• **EXERCISE REQUIREMENTS**
Leaving out every image, restate all the records word for word.

[Before and after images]
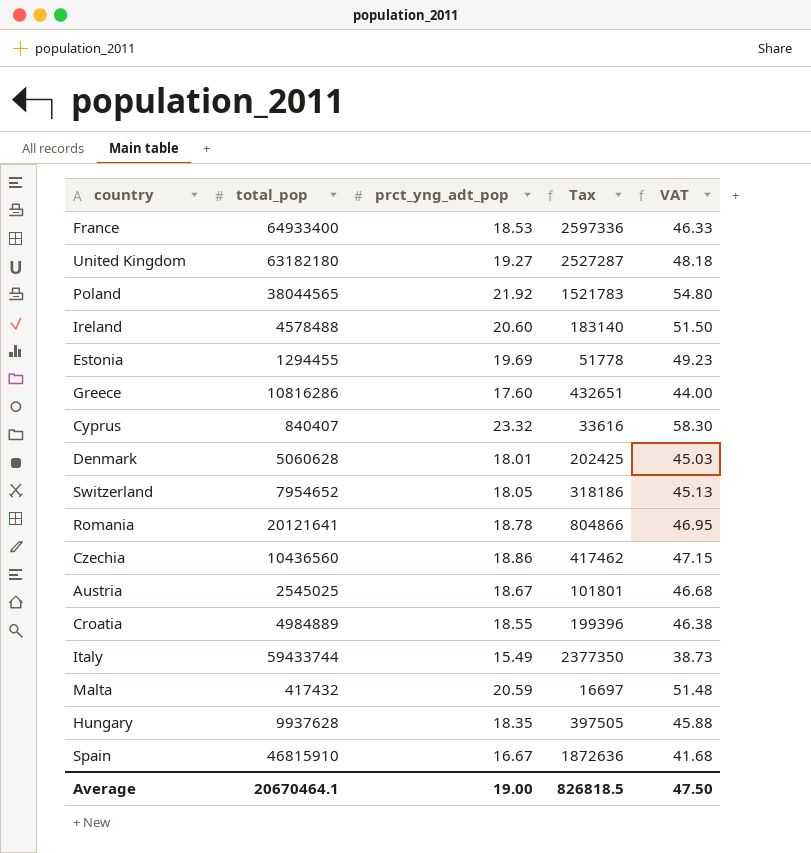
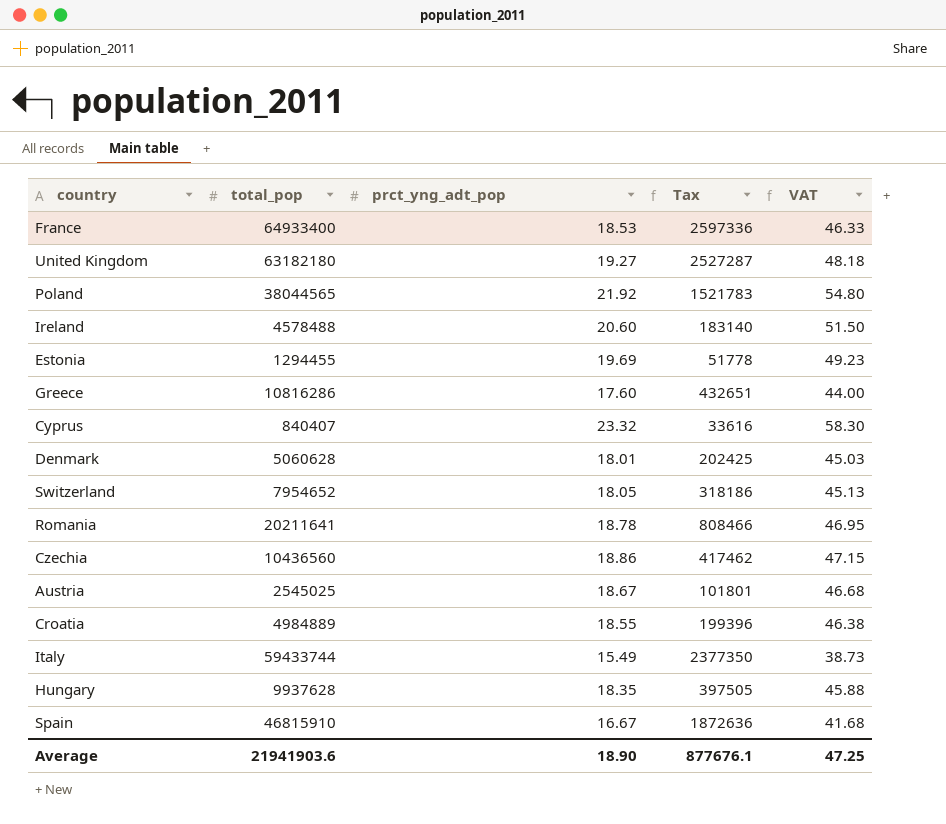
row Malta: 417432 | 20.59 | 16697 | 51.48 -> none
Romania | total_pop: 20121641 -> 20211641
Romania | Tax: 804866 -> 808466
Average | total_pop: 20670464.1 -> 21941903.6
Average | prct_yng_adt_pop: 19.00 -> 18.90
Average | Tax: 826818.5 -> 877676.1
Average | VAT: 47.50 -> 47.25

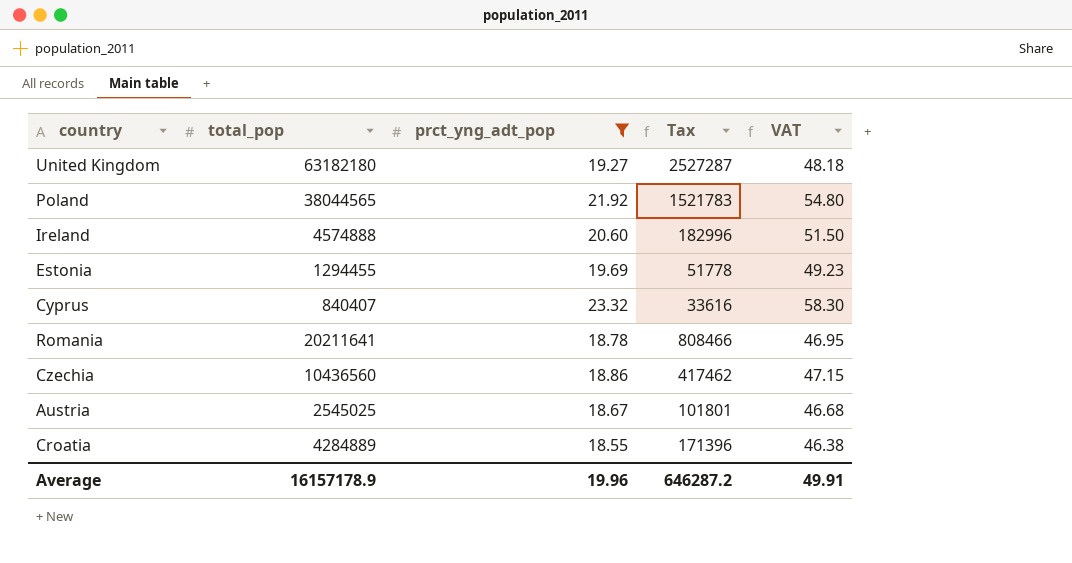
filter: none -> prct_yng_adt_pop >= 18.55
Ireland | total_pop: 4578488 -> 4574888
Ireland | Tax: 183140 -> 182996
Croatia | total_pop: 4984889 -> 4284889
Croatia | Tax: 199396 -> 171396
Average | total_pop: 21941903.6 -> 16157178.9
Average | prct_yng_adt_pop: 18.90 -> 19.96
Average | Tax: 877676.1 -> 646287.2
Average | VAT: 47.25 -> 49.91

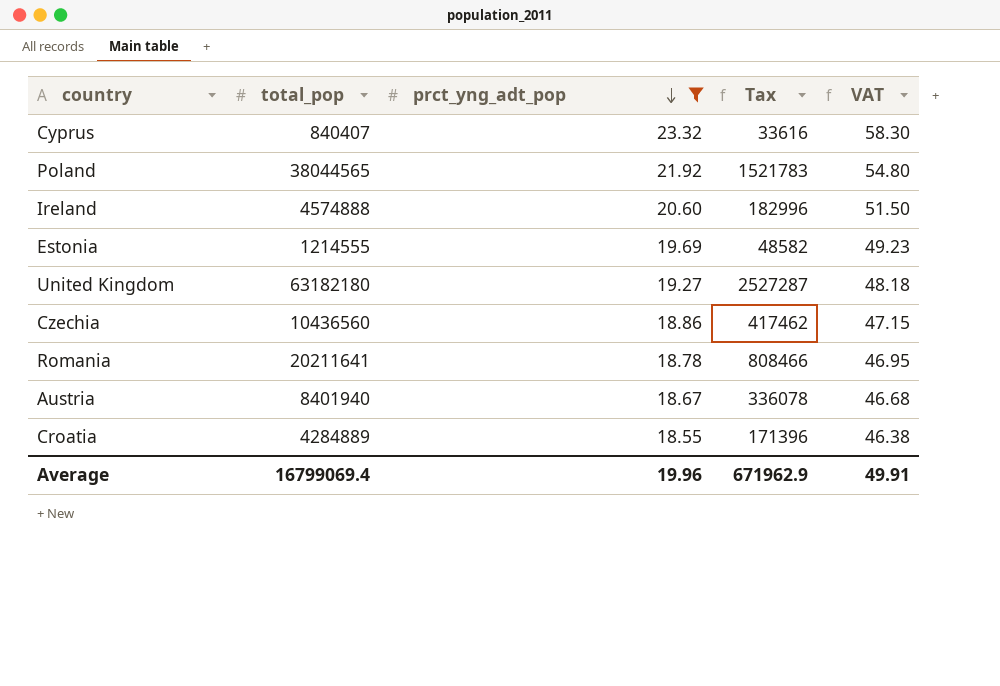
row order: none -> prct_yng_adt_pop descending
Estonia | total_pop: 1294455 -> 1214555
Estonia | Tax: 51778 -> 48582
Austria | total_pop: 2545025 -> 8401940
Austria | Tax: 101801 -> 336078
Average | total_pop: 16157178.9 -> 16799069.4
Average | Tax: 646287.2 -> 671962.9

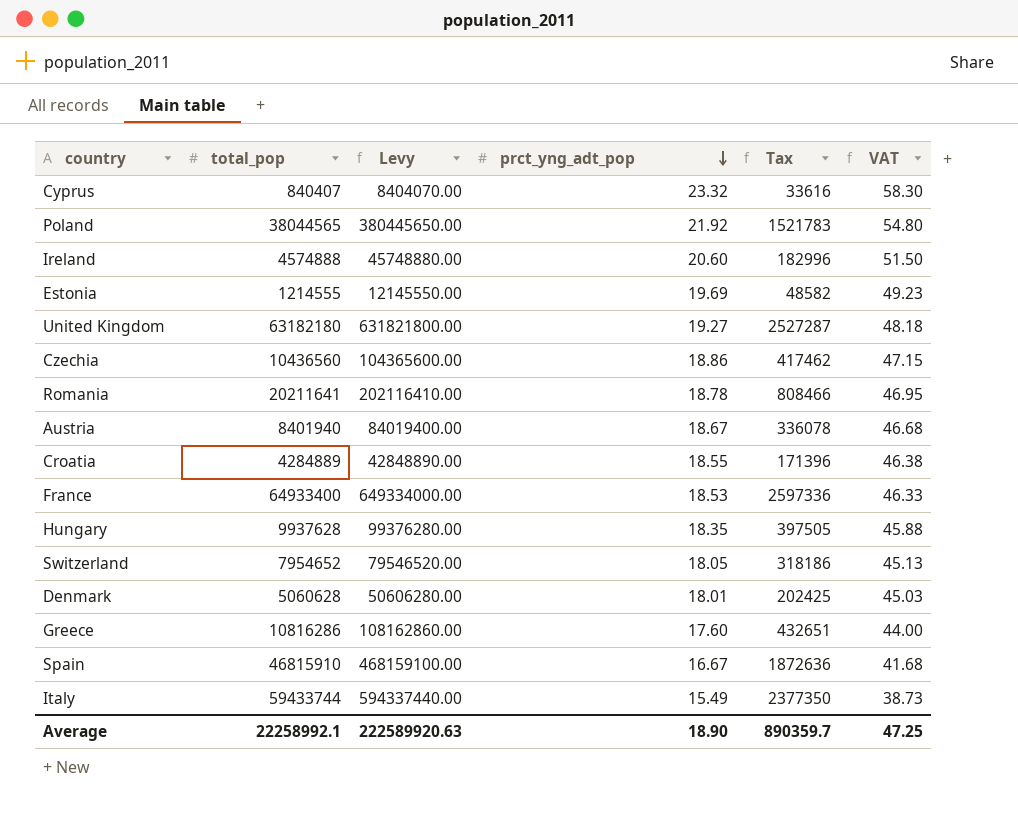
filter: prct_yng_adt_pop >= 18.55 -> none
column Levy | formula: none -> [total_pop] * 10
Average | total_pop: 16799069.4 -> 22258992.1
Average | prct_yng_adt_pop: 19.96 -> 18.90
Average | Tax: 671962.9 -> 890359.7
Average | VAT: 49.91 -> 47.25

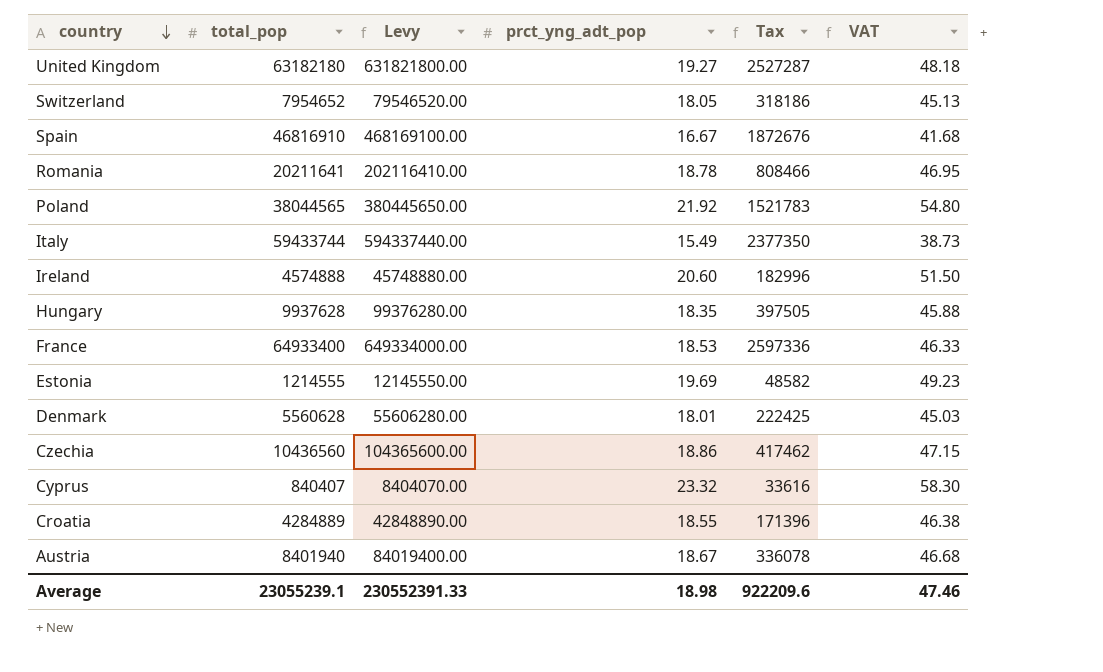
row order: prct_yng_adt_pop descending -> country descending
row Greece: 10816286 | 108162860.00 | 17.60 | 432651 | 44.00 -> none
Spain | total_pop: 46815910 -> 46816910
Spain | Levy: 468159100.00 -> 468169100.00
Spain | Tax: 1872636 -> 1872676
Denmark | total_pop: 5060628 -> 5560628
Denmark | Levy: 50606280.00 -> 55606280.00
Denmark | Tax: 202425 -> 222425
Average | total_pop: 22258992.1 -> 23055239.1
Average | Levy: 222589920.63 -> 230552391.33
Average | prct_yng_adt_pop: 18.90 -> 18.98
Average | Tax: 890359.7 -> 922209.6
Average | VAT: 47.25 -> 47.46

• **REPLY TO THE TASK**
row Malta: 417432 | 20.59 | 16697 | 51.48 -> none
Romania | total_pop: 20121641 -> 20211641
Romania | Tax: 804866 -> 808466
Average | total_pop: 20670464.1 -> 21941903.6
Average | prct_yng_adt_pop: 19.00 -> 18.90
Average | Tax: 826818.5 -> 877676.1
Average | VAT: 47.50 -> 47.25

filter: none -> prct_yng_adt_pop >= 18.55
Ireland | total_pop: 4578488 -> 4574888
Ireland | Tax: 183140 -> 182996
Croatia | total_pop: 4984889 -> 4284889
Croatia | Tax: 199396 -> 171396
Average | total_pop: 21941903.6 -> 16157178.9
Average | prct_yng_adt_pop: 18.90 -> 19.96
Average | Tax: 877676.1 -> 646287.2
Average | VAT: 47.25 -> 49.91

row order: none -> prct_yng_adt_pop descending
Estonia | total_pop: 1294455 -> 1214555
Estonia | Tax: 51778 -> 48582
Austria | total_pop: 2545025 -> 8401940
Austria | Tax: 101801 -> 336078
Average | total_pop: 16157178.9 -> 16799069.4
Average | Tax: 646287.2 -> 671962.9

filter: prct_yng_adt_pop >= 18.55 -> none
column Levy | formula: none -> [total_pop] * 10
Average | total_pop: 16799069.4 -> 22258992.1
Average | prct_yng_adt_pop: 19.96 -> 18.90
Average | Tax: 671962.9 -> 890359.7
Average | VAT: 49.91 -> 47.25

row order: prct_yng_adt_pop descending -> country descending
row Greece: 10816286 | 108162860.00 | 17.60 | 432651 | 44.00 -> none
Spain | total_pop: 46815910 -> 46816910
Spain | Levy: 468159100.00 -> 468169100.00
Spain | Tax: 1872636 -> 1872676
Denmark | total_pop: 5060628 -> 5560628
Denmark | Levy: 50606280.00 -> 55606280.00
Denmark | Tax: 202425 -> 222425
Average | total_pop: 22258992.1 -> 23055239.1
Average | Levy: 222589920.63 -> 230552391.33
Average | prct_yng_adt_pop: 18.90 -> 18.98
Average | Tax: 890359.7 -> 922209.6
Average | VAT: 47.25 -> 47.46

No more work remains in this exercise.